If you look at the blog, you'll see I've been to many of the best in Vegas - Robuchon, Savoy, Alex, MiX, Bouchon, Craftsteak, Carnevino, Le Cirque....etc. I'll end up back there, or in Los Angeles (again) in October for the hockey season.

zygomycota said...

Oh, sorry...I didn't see that. Sorry for the meaningless comment then!

Zephram said...

Dr. U, I may be going to NY soon and I was hoping you might provide some suggestions on where to eat. I've read all your posts for NY eats, but I am looking for a distilled current top 5 to 10. I will probably try the wait list at some of the big boys, but will likely be limited to two-star and below eateries. I appreciate the help. Thanks.

uhockey said...

Questions re: this blog can always be e-mailed to uhockey at yahoo dot com

Anonymous said...

I find reading your reviews most fascinating since I currently live in Frederick, and my mother in Washington, Virginia. And, I have the pleasure, in a former job, to send many visiting physicians to fine restaurants in downtown DC, including many in which you dined during your trip.

(Although I occasionally do enjoy a good burger, I found President Obama's ability to recommend Ben's Chili Bowl to the president of France to be quite an interesting choice.)

My post is mainly to thank you for choosing to visit Frederick and Volt. Frederick, as you eluded to, has much hidden history. The location of the first revolt against the English crown (seven years before the Boston thing), it was the home to Francis Scott Key and America's first elected president, John Hanson. It was also the location of the alternate capital when the Brits invaded and burned DC, before a freak tornado drove them from the area.

I invite you and your readers to town whenever you happen to be in the area. Although Volt is by far our finest dining experience, some of your readers you might also enjoy the Tasting Room (the fillet is recommended) or Firestone's or Brewer's Alley (both more casual), or even Isabella's (tapas, try the soups). We also have at least three respectable Irish pubs in town.

Lastly, I'll say that Bryan Voltaggio could have opened a restaurant anywhere in the world, as his brother did. He is a treasure in Frederick, not only to bless us with his culinary skills, but also in the fact that he embraces our small community. Unlike Patrick O'Connell, whose ego continues to take over that small town, Chef Voltaggio embraces our current community, in which he grew up, and perpetuate all the great things about Frederick, Maryland.

Thanks again for your visit.

Cordially,
A new fan, Steve in Frederick

uhockey said...

Steve,

Thank you for your kind words and the history lesson - I honestly did not know much/all of that information. While I'm rather certain I could never live in a small town like Frederick, it was a fantastic place to visit and you can certainly tell Voltaggio loves the place.

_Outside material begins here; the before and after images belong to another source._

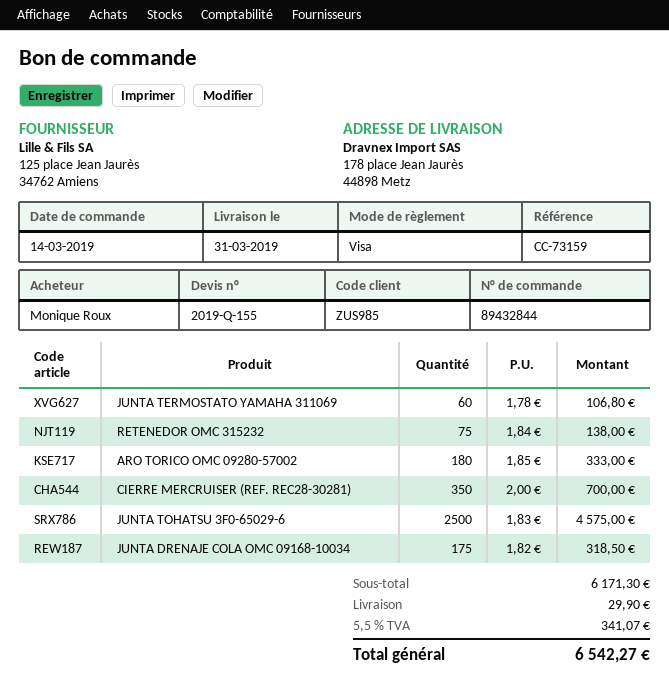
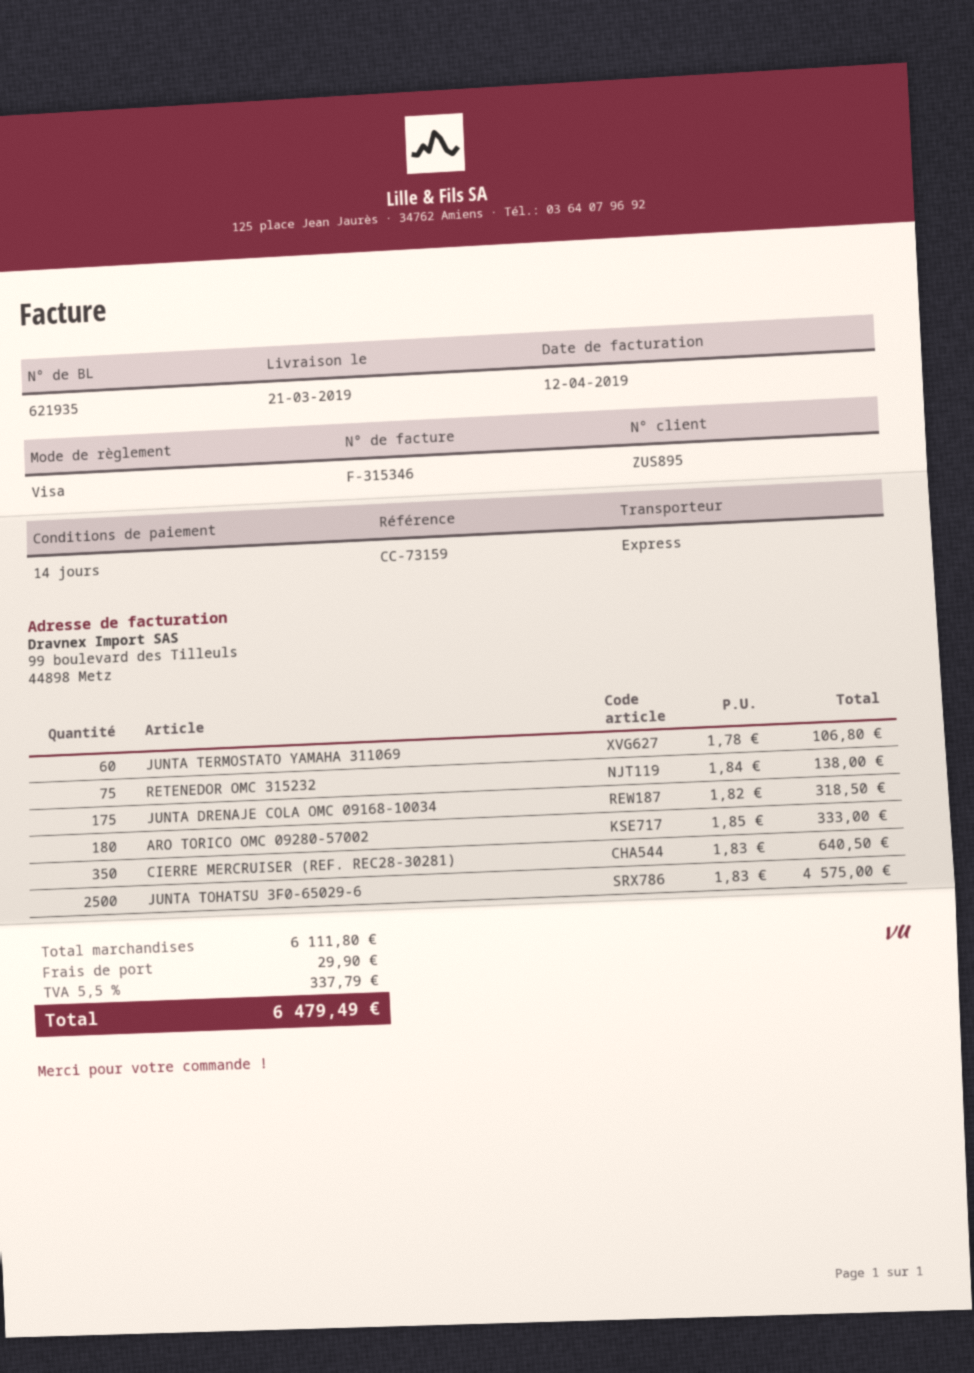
delivery date: 2019-03-31 -> 2019-03-21
customer number: ZUS985 -> ZUS895
CIERRE MERCRUISER (REF. REC28-30281): 350 x 2.00 = 700.00 -> 350 x 1.83 = 640.50
subtotal: 6171.30 -> 6111.80
tax: 5.5% = 341.07 -> 5.5% = 337.79
total: 6542.27 -> 6479.49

I'll likely be heading back to the DC area when RJ Cooper opens his new Rogue24 and will strongly be considering a return to VOLT for brunch as I've heard great things.

Thanks again!

Anonymous said...

My pleasure, sir. Although part of the beauty of Frederick is that we are so close to Washington's Kennedy Center, Wolf Trap in Virginia, and Baltimore's Inner Harbor. I can be at all, and much more, in about fifty minutes.

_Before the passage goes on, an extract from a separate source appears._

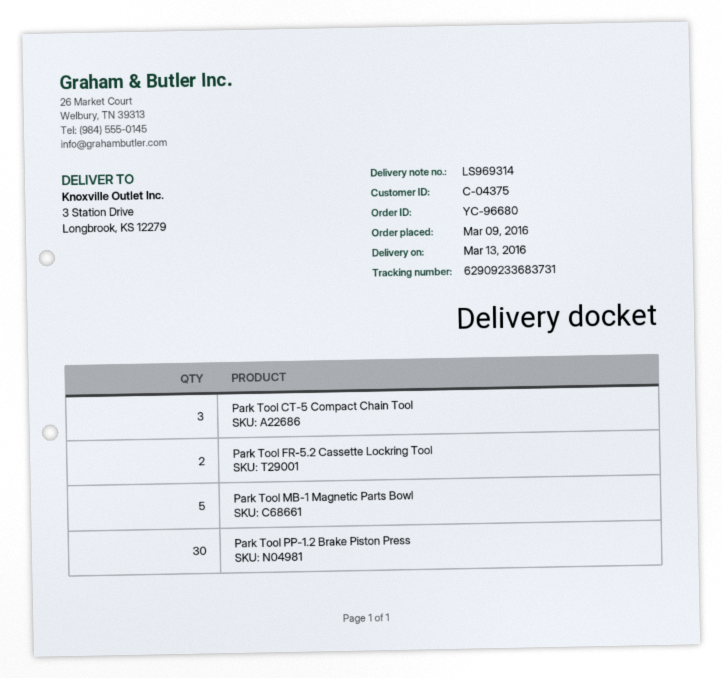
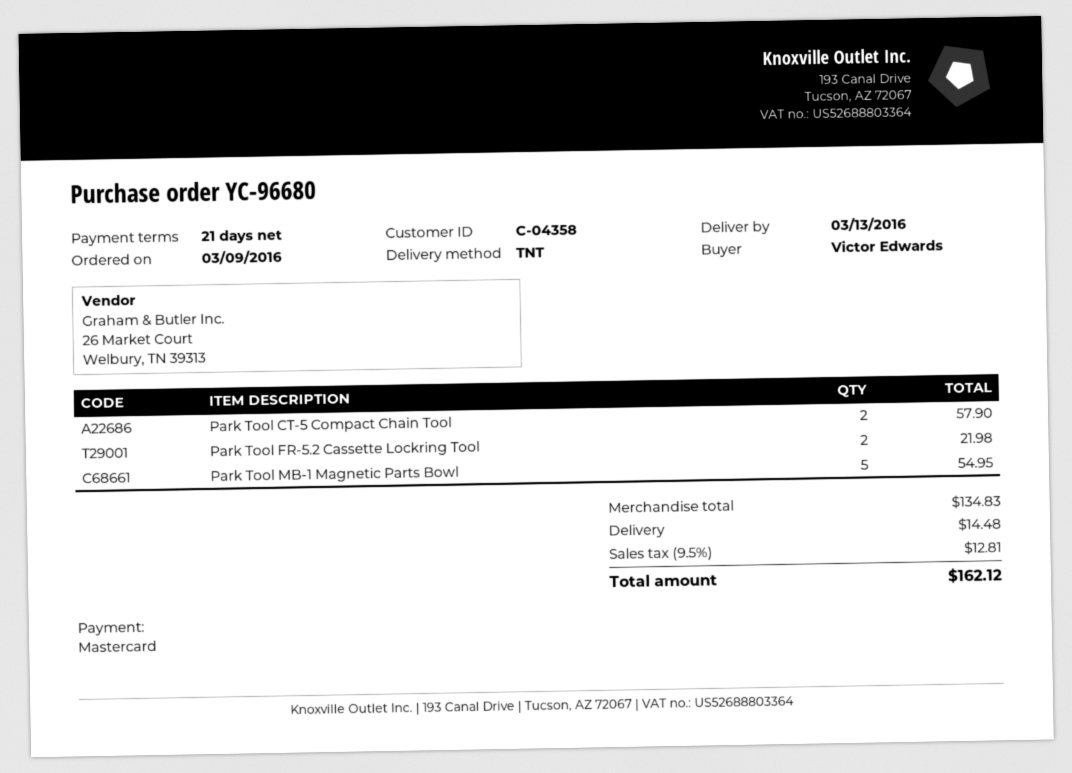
customer number: C-04375 -> C-04358
Park Tool CT-5 Compact Chain Tool: 3 -> 2
Park Tool PP-1.2 Brake Piston Press: 30 -> none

That being said, I adore Chicago and have spent a lot of time there. The Ritz Carlton is one of my favorite downtown hotels, and Gino's East still reigns as my all time favorite pizza joint (and I don't take my statements on pizza lightly).

Some mighty fine steaks up that way too. But you've already stated your preference in that regard.

When here next, Firestone's also has an excellent brunch, so does Dutches' Daughter, although that is a buffet. Best cream of crab soup ever though. Then again, you're probably not the buffet type, so I won't dwell on that. Volt is surely the restaurant of choice.

Stay warm my friend. I'd recommend west Maui, or perhaps Cayman, about this time of year.